Web page revision data
========================================
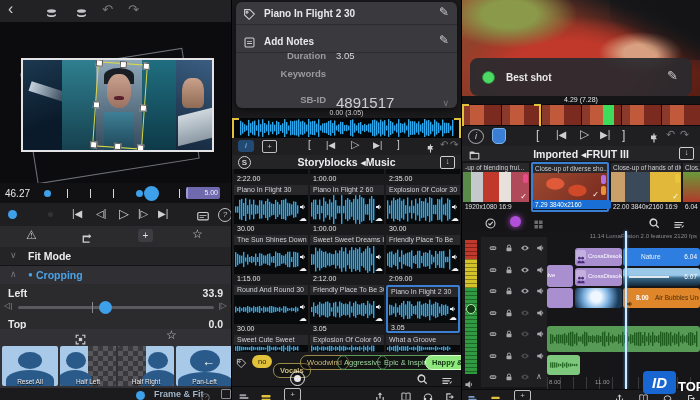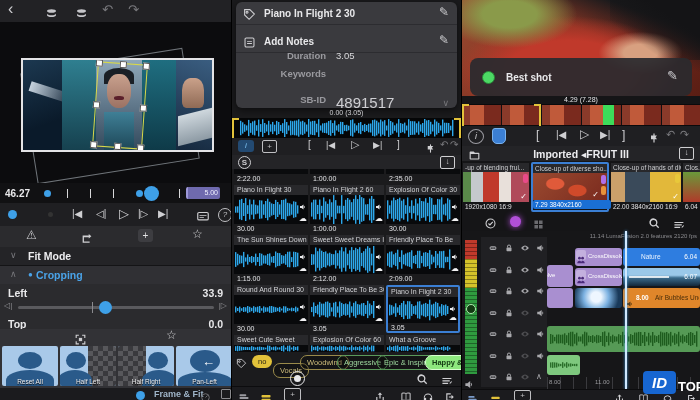--- a/index.html
+++ b/index.html
@@ -204,21 +204,21 @@
         <span class="handle" style="right:-3px;bottom:-3px;"></span>
         <span class="handle" style="left:50%;top:-3px;margin-left:-3px;"></span>
         <span class="handle" style="left:50%;bottom:-3px;margin-left:-3px;"></span>
         <span class="handle" style="left:-3px;top:50%;margin-top:-3px;"></span>
         <span class="handle" style="right:-3px;top:50%;margin-top:-3px;"></span>
       </div>
     </div>
   </div>
 
   <div class="abs" style="left:0;top:183px;width:231px;height:20px;background:#111113;">
-    <span class="abs" style="left:5px;top:5px;font-size:10px;font-weight:bold;">46.27</span>
+    <span class="abs" style="left:5px;top:5px;font-size:10px;font-weight:normal;">46.27</span>
     <span class="abs" style="left:44px;top:7px;width:7px;height:7px;border-radius:50%;background:#3ea0e8;"></span>
     <span class="abs" style="left:67px;top:6px;width:1px;height:9px;background:#d8d8da;"></span>
     <span class="abs" style="left:90px;top:6px;width:1px;height:9px;background:#d8d8da;"></span>
     <span class="abs" style="left:113px;top:6px;width:1px;height:9px;background:#d8d8da;"></span>
     <span class="abs" style="left:136px;top:7px;width:7px;height:7px;border-radius:50%;background:#3ea0e8;"></span>
     <span class="abs" style="left:144px;top:3px;width:15px;height:15px;border-radius:50%;background:#3ea0e8;"></span>
     <span class="abs" style="left:179px;top:6px;width:1px;height:9px;background:#d8d8da;"></span>
     <div class="abs" style="left:186px;top:4px;width:32px;height:12px;border-radius:2px;background:#6f6aae;border-left:2px solid #9d98d8;">
       <span class="abs" style="right:2px;top:2px;font-size:7px;color:#f0f0ff;">5.00</span>
     </div>
@@ -477,20 +477,21 @@
     <span class="abs glyph" style="left:165px;top:2px;font-size:10px;">]</span>
     <span class="abs glyph" style="left:193px;top:2px;"><svg class="ic" width="11" height="11">
             <use href="#i-marker"></use>
           </svg></span>
     <span class="abs dim" style="left:208px;top:1px;font-size:10px;">↶</span>
     <span class="abs dim" style="left:218px;top:1px;font-size:10px;">↷</span>
   </div>
 
   <div class="abs hdr" style="left:0;top:155px;width:229px;height:14px;">
     <span class="abs" style="left:6px;top:1px;width:11px;height:11px;border:1px solid #cfcfd2;border-radius:50%;text-align:center;line-height:11px;font-size:8px;font-weight:bold;color:#cfcfd2;">S</span>
+    <span class="t">Storyblocks ◂Music</span>
     <span class="abs" style="right:6px;top:1px;width:13px;height:11px;border:1px solid #cfcfd2;border-radius:2px;text-align:center;line-height:10px;font-size:8px;color:#cfcfd2;">↓</span>
   </div>
 
   <div class="abs" style="left:2px;top:169px;width:226px;height:183px;overflow:hidden;">
 
     <div class="abs" style="left:0;top:0;width:74px;height:5px;background:#0a0b0d;"></div>
     <div class="abs" style="left:76px;top:0;width:74px;height:5px;background:#0a0b0d;"></div>
     <div class="abs" style="left:152px;top:0;width:74px;height:5px;background:#0a0b0d;"></div>
     <div class="abs cellD" style="left:0;top:5px;">2:22.00</div>
     <div class="abs cellD" style="left:76px;top:5px;">1:00.00</div>
@@ -1043,21 +1044,21 @@
               </svg></span>
           </div>
     </div>
   </div>
 
   <div class="abs row" style="left:0;top:353px;width:229px;height:17px;gap:4px;">
     <span class="abs glyph" style="left:4px;top:2px;"><svg class="ic" width="11" height="11">
             <use href="#i-tag"></use>
           </svg></span>
     <span class="pill tag-y abs" style="left:20px;top:2px;">no</span>
-    <span class="pill tag-o abs" style="left:41px;top:10px;">Vocals</span>
+    <span class="pill tag-o abs" style="left:41px;top:10px;font-weight:bold;">Vocals</span>
     <span class="pill tag-o abs" style="left:68px;top:2px;">Woodwind</span>
     <span class="pill tag-g abs" style="left:105px;top:2px;">Aggressive</span>
     <span class="pill tag-g abs" style="left:145px;top:2px;">Epic &amp; Inspiring</span>
     <span class="pill tag-sel abs" style="left:193px;top:2px;width:34px;">Happy &amp; Upl</span>
   </div>
 
   <div class="abs" style="left:0;top:370px;width:229px;height:16px;">
     <span class="abs" style="left:58px;top:1px;width:13px;height:13px;border:1.5px solid #e8e8ea;border-radius:50%;">
           <span class="abs" style="left:3px;top:3px;width:7px;height:7px;border-radius:50%;background:#e8e8ea;"></span>
         </span>

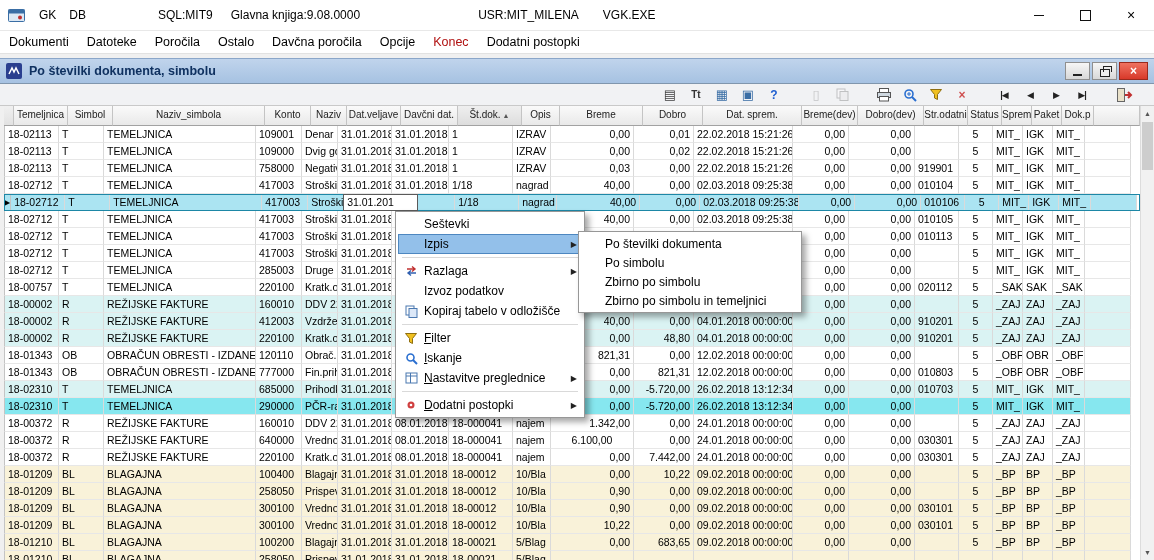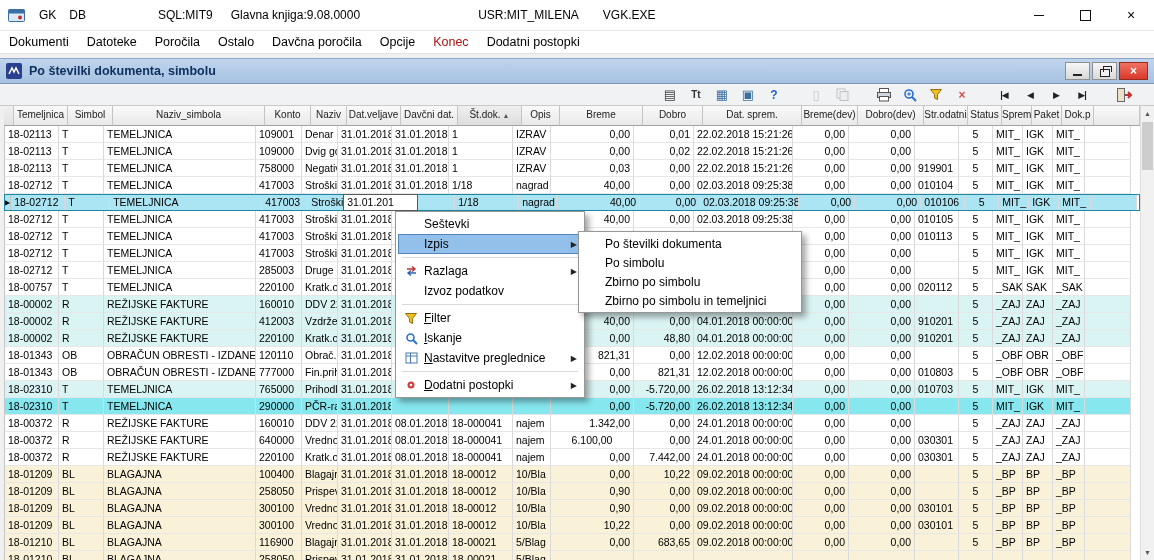--- a/index.html
+++ b/index.html
@@ -607,21 +607,21 @@
           <div class="gc" style="width: 30px;">_OBF</div>
           <div class="gc" style="width: 30px;">OBR</div>
           <div class="gc" style="width: 32px;">_OBF</div>
           <div class="gc" style="width: 46px;"></div>
         </div>
         <div class="grow" style="--rowbg: #daf3f3;">
           <div class="gc gutter"></div>
           <div class="gc" style="width: 54px;">18-02310</div>
           <div class="gc" style="width: 45px;">T</div>
           <div class="gc" style="width: 152px;">TEMELJNICA</div>
-          <div class="gc" style="width: 46px;">765000</div>
+          <div class="gc" style="width: 46px;">685000</div>
           <div class="gc" style="width: 36px;">Prihodki</div>
           <div class="gc" style="width: 54px;">31.01.2018</div>
           <div class="gc" style="width: 57px;"></div>
           <div class="gc" style="width: 64px;"></div>
           <div class="gc" style="width: 38px;"></div>
           <div class="gc" style="width: 83px; text-align: right;">0,00</div>
           <div class="gc" style="width: 60px; text-align: right;">-5.720,00</div>
           <div class="gc" style="width: 99px; text-align: right;">26.02.2018 13:12:34</div>
           <div class="gc" style="width: 56px; text-align: right;">0,00</div>
           <div class="gc" style="width: 66px; text-align: right;">0,00</div>
@@ -814,21 +814,21 @@
           <div class="gc" style="width: 30px;">_BP</div>
           <div class="gc" style="width: 30px;">BP</div>
           <div class="gc" style="width: 32px;">_BP</div>
           <div class="gc" style="width: 46px;"></div>
         </div>
         <div class="grow" style="--rowbg: #f9f2d9;">
           <div class="gc gutter"></div>
           <div class="gc" style="width: 54px;">18-01210</div>
           <div class="gc" style="width: 45px;">BL</div>
           <div class="gc" style="width: 152px;">BLAGAJNA</div>
-          <div class="gc" style="width: 46px;">116900</div>
+          <div class="gc" style="width: 46px;">100200</div>
           <div class="gc" style="width: 36px;">Blagajna</div>
           <div class="gc" style="width: 54px;">31.01.2018</div>
           <div class="gc" style="width: 57px;">31.01.2018</div>
           <div class="gc" style="width: 64px;">18-00021</div>
           <div class="gc" style="width: 38px;">5/Blag</div>
           <div class="gc" style="width: 83px; text-align: right;">0,00</div>
           <div class="gc" style="width: 60px; text-align: right;">683,65</div>
           <div class="gc" style="width: 99px; text-align: right;">09.02.2018 00:00:00</div>
           <div class="gc" style="width: 56px; text-align: right;">0,00</div>
           <div class="gc" style="width: 66px; text-align: right;">0,00</div>
@@ -889,20 +889,29 @@
             <path d="M11 8 H4 M6 5.5 L3 8 L6 10.5" stroke="#3060b0" stroke-width="1.4" fill="none"></path>
           </svg>
         </span>
         <span class="mlabel">Razlaga</span>
         <span class="marrow">▶</span>
       </div>
       <div class="mi">
         <span class="mic"></span>
         <span class="mlabel">Izvoz podatkov</span>
       </div>
+      <div class="mi">
+        <span class="mic">
+          <svg width="13" height="13">
+            <rect x="1" y="1" width="8" height="9" fill="#fff" stroke="#4a78b0"></rect>
+            <rect x="4" y="3.5" width="8" height="9" fill="#dce8f8" stroke="#4a78b0"></rect>
+          </svg>
+        </span>
+        <span class="mlabel">Kopiraj tabelo v odložišče</span>
+      </div>
       <div class="msep"></div>
       <div class="mi">
         <span class="mic">
           <svg width="14" height="13">
             <path d="M1.5 1.5 H12.5 L8.5 6.5 V11.5 L5.5 10 V6.5 Z" fill="#f0c020" stroke="#8f6f10"></path>
           </svg>
         </span>
         <span class="mlabel"><u>F</u>ilter</span>
       </div>
       <div class="mi">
========================================
# What the task requires
For each line above that contains "stroke", add one to a count, then state only the final number.

# Written response
4